These countries that give a lot, by the way, are busy dismantling those social programmes, under pressure from international corporations. Their poverty rate is rising proportionately.

2)

If I understand your implicit argument, the US might give less, because it has more poor at home to attend to? Am I right? (If not then just ignore this paragraph.) It has more poor at home, because it doesn't attend to them and slashes social spending. The money's *NOT* being spent on them. Hence the rise in poverty. So the argument is circular: the US can't spend money overseas because it has to spend it at home. It has to spend it at home, because the number of local poor is rising. The number of local poor is rising because the US stopped spending on poverty alleviation. See?

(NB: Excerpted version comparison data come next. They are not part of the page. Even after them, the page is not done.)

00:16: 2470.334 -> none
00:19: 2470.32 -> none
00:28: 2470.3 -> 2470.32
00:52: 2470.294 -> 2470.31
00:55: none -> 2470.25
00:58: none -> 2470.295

The other leg of this argument of yours implies that the US has to take care of so many immigrants that it has no funds for international aid. This is false. Firstly, many migrants to the states are illegal. Thus they cannot access many of the programmes remaining in the US for the poor. That already reduces the potential spend on migrants, before we even go the numbers. Secondly, some numbers from various sources, including the AILF and the Dept. of Homeland Security. See also the end of the post.

a) The majority of documented immigrants to the US are Asian and they traditionally rely on extended family and cultural groups for aid and assistance, further reducing the burden on the state.

b)The majority of immigrants do not use social services. Less than 10% of Mexican immigrants, for example, sent their children to a public school, despite 66% paying for the privilege by having deductions made from their pay check.

c) Immigration is circular - most migrants leave again, which means that the immigration figures don't show a rising population of domestically housed and serviced poor, but probably a steady population, with a steady input and output stream.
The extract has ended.